Quick start with LLM models
LlamaEdge is a suite of component libraries and command line tools for developers to embed and run LLMs in their own apps. The best way to quickly experience LlamaEdge is to use easy-to-use utilities built on top of it.
It takes only a few minutes to start chatting with any open source LLM on your own laptop using LlamaEdge.
Step 1: Install WasmEdge
First off, you'll need WasmEdge, a high-performance, lightweight, and extensible WebAssembly (Wasm) runtime optimized for server-side and edge computing. To install WasmEdge along with the necessary plugin for AI inference, open your terminal and execute the following command:
curl -sSf https://raw.githubusercontent.com/WasmEdge/WasmEdge/master/utils/install_v2.sh | bash -s
This command fetches and runs the WasmEdge installation script, which automatically installs WasmEdge and the WASI-NN plugin, essential for running LLM models like Llama 3.1.
Step 2: Download the LLM model
Next, you'll need to obtain a model file. For this tutorial, we're focusing on the Llama 3.2 1B model finetuned for instruction following, but the steps are generally applicable to other models too. Use the following command to download the model file.
curl -LO https://huggingface.co/second-state/Llama-3.2-1B-Instruct-GGUF/resolve/main/Llama-3.2-1B-Instruct-Q5_K_M.gguf
This command downloads the Llama-3.2-1B-Instruct model from Huggingface, an AI model hosting platform.
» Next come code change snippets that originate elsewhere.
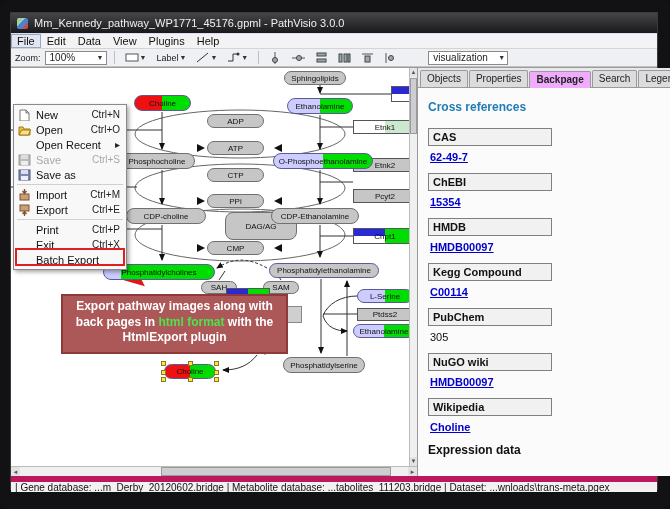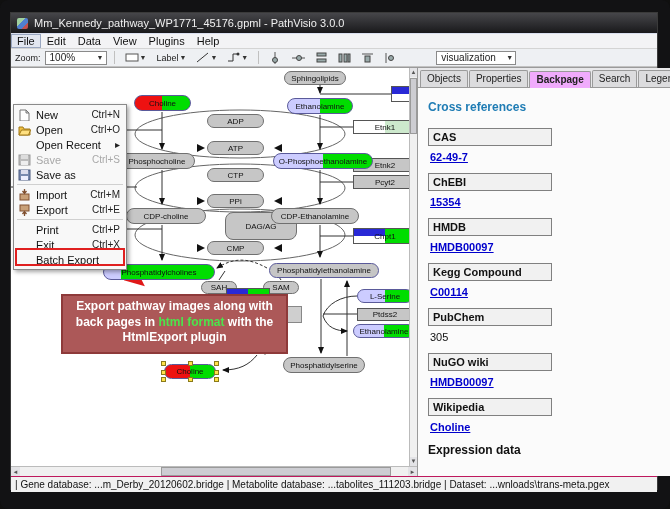--- a/index.html
+++ b/index.html
@@ -86,21 +86,21 @@
   #xref-heading { color:#1f7cb4; font-weight:bold; font-size:12px; margin-bottom:14px; }
   .xref { margin-bottom:10px; }
   .xref-name { width:124px; border:1px solid #808080; background:#f1f1f1; font-weight:bold;
                font-size:11px; padding:2px 4px; color:#111; }
   .xref-val { margin:5px 0 0 2px; font-size:11px; font-weight:bold; }
   .xref-val a { color:#0000cc; }
   .xref-val.plain { font-weight:normal; color:#111; }
   #panel-footer { font-weight:bold; font-size:12px; color:#111; margin-top:4px; }
 
   
-  #statusbar { height:16px; background:#f1f1f1; border-top:1px solid #be185d; font-size:10px;
+  #statusbar { height:16px; background:#f1f1f1; border-top:6px solid #be185d; font-size:10px;
                color:#111; display:flex; align-items:center; padding-left:4px; flex:0 0 16px; white-space:nowrap; overflow:hidden; }
 </style>
 </head>
 <body>
 
 <div id="frame">
 <div id="win">
 
   <div id="titlebar">
     <span id="app-icon"></span>
@@ -177,21 +177,21 @@
             <line x1="1" y1="2" x2="12" y2="2" stroke="#555"></line>
             <rect x="4" y="4" width="5" height="6" fill="#9aa" stroke="#444"></rect>
           </svg>
         </span>
     <span class="tbtn">
           <svg width="13" height="12">
             <line x1="2" y1="1" x2="2" y2="11" stroke="#555"></line>
             <circle cx="7" cy="6" r="2.5" fill="#9aa" stroke="#444"></circle>
           </svg>
         </span>
-    <span class="combo" style="width:80px; margin-left:32px;">
+    <span class="combo" style="width:80px; margin-left:24px;">
       <span>visualization</span>
           <span class="arrow">▼</span>
     </span>
   </div>
 
   <div id="content">
     <div id="canvas-col">
       <div id="canvas-wrap">
         <div id="canvas">
 
@@ -250,21 +250,21 @@
           <div class="n gene bluegreen" style="left:380px;top:18px;width:64px;height:16px;">Sgpl1</div>
           <div class="n pill redgreen" style="left:123px;top:27px;width:57px;height:16px;">Choline</div>
           <div class="n pill lavgreen" style="left:276px;top:30px;width:66px;height:16px;">Ethanolamine</div>
           <div class="n pill gray" style="left:196px;top:46px;width:57px;height:14px;">ADP</div>
           <div class="n gene whitegreen" style="left:342px;top:52px;width:64px;height:14px;">Etnk1</div>
           <div class="n gene" style="left:342px;top:66px;width:64px;height:14px;margin-top:24px;">Etnk2</div>
           <div class="n pill gray" style="left:196px;top:73px;width:57px;height:14px;">ATP</div>
           <div class="n pill gray" style="left:108px;top:85px;width:76px;height:16px;">Phosphocholine</div>
           <div class="n pill lavgreen" style="left:262px;top:85px;width:100px;height:16px;">O-Phosphoethanolamine</div>
           <div class="n pill gray" style="left:196px;top:100px;width:57px;height:14px;">CTP</div>
-          <div class="n gene" style="left:342px;top:107px;width:64px;height:14px;">Pcyt2</div>
+          <div class="n gene" style="left:342px;top:121px;width:64px;height:14px;">Pcyt2</div>
           <div class="n pill gray" style="left:196px;top:126px;width:57px;height:14px;">PPi</div>
           <div class="n pill gray" style="left:115px;top:140px;width:80px;height:16px;">CDP-choline</div>
           <div class="n pill gray" style="left:214px;top:144px;width:72px;height:28px;">DAG/AG</div>
           <div class="n pill gray" style="left:260px;top:140px;width:88px;height:16px;">CDP-Ethanolamine</div>
           <div class="n gene bluegreen" style="left:342px;top:160px;width:64px;height:16px;">Chpt1</div>
           <div class="n pill gray" style="left:196px;top:173px;width:57px;height:14px;">CMP</div>
           <div class="n gene" style="left:30px;top:155px;width:58px;height:13px;">Pcyt1b</div>
           <div class="n gene" style="left:30px;top:168px;width:58px;height:13px;">Pcyt1a</div>
           <div class="n pill mostgreen" style="left:92px;top:196px;width:112px;height:16px;">Phosphatidylcholines</div>
           <div class="n pill gray" style="left:190px;top:213px;width:36px;height:13px;">SAH</div>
Step 3: Download a portable API server app
Next, you need an application that can build an OpenAI compatible API server for the model. The LlamaEdge api server app is a lightweight and cross-platform Wasm app that works on any device you might have. Just download the compiled binary app.
curl -LO https://github.com/second-state/LlamaEdge/releases/latest/download/llama-api-server.wasm
The LlamaEdge apps are written in Rust and compiled to portable Wasm. That means they can run across devices and OSes without any change to the binary apps. You can simply download and run the compiled wasm apps regardless of your platform.
Step 4: Use the API
Start the web server by running the llama-api-server.wasm
app in WasmEdge.
wasmedge --dir .:. --nn-preload default:GGML:AUTO:Llama-3.2-1B-Instruct-Q5_K_M.gguf llama-api-server.wasm -p llama-3-chat
The llama-api-server.wasm
is a web server.
You can use the OpenAI-compatible /chat/completions
API endpoint directly.
curl -X POST http://localhost:8080/v1/chat/completions \
-H 'accept: application/json' \
-H 'Content-Type: application/json' \
-d '{"messages":[{"role":"system", "content": "You are a helpful assistant. Try to be as brief as possible."}, {"role":"user", "content": "Where is the capital of Texas?"}]}'
The response is.
{"id":"chatcmpl-5f0b5247-7afc-45f8-bc48-614712396a05","object":"chat.completion","created":1751945744,"model":"Mistral-Small-3.1-24B-Instruct-2503-Q5_K_M","choices":[{"index":0,"message":{"content":"The capital of Texas is Austin.","role":"assistant"},"finish_reason":"stop","logprobs":null}],"usage":{"prompt_tokens":38,"completion_tokens":8,"total_tokens":46}}
Step 5: Chat with the chatbot UI
The Chatbot UI is a web app that can interact with the OpenAI-compatible /chat/completions
API to
provide a human-friendly chatbot in your browser.
Download and unzip the HTML and JS files for the Chatbot UI as follows.
curl -LO https://github.com/LlamaEdge/chatbot-ui/releases/latest/download/chatbot-ui.tar.gz
tar xzf chatbot-ui.tar.gz
rm chatbot-ui.tar.gz
Restart the web server to serve those HTML and JS files.
wasmedge --dir .:. --nn-preload default:GGML:AUTO:Llama-3.2-1B-Instruct-Q5_K_M.gguf llama-api-server.wasm -p llama-3-chat
Go to http://localhost:8080
on your computer to access the chatbot UI on a web page!
Congratulations! You have now started an LLM app on your own device.